**Work to complete**.
Provide again, from the entries below, every line from the one containing "credentials from headers" through the one containing "- Requests without", exactly as written, and no other line.

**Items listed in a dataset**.
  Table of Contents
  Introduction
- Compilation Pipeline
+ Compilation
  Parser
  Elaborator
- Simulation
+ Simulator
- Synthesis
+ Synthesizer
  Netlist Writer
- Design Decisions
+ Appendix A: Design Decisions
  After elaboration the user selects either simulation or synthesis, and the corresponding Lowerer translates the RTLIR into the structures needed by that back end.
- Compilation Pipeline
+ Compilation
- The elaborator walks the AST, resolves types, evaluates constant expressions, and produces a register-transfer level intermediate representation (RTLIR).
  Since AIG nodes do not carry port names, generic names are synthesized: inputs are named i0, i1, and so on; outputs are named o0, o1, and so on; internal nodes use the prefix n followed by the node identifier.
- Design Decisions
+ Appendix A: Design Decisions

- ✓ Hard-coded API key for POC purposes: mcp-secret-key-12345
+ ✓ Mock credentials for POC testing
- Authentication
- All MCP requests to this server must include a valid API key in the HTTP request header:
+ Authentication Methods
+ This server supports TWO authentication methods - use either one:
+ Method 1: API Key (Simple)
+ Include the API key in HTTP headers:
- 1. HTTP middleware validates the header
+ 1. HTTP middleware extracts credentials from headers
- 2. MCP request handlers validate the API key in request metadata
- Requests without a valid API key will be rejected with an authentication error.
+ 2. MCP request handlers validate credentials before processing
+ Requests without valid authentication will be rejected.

**Answer to the problem**.
+ 1. HTTP middleware extracts credentials from headers
- 2. MCP request handlers validate the API key in request metadata
- Requests without a valid API key will be rejected with an authentication error.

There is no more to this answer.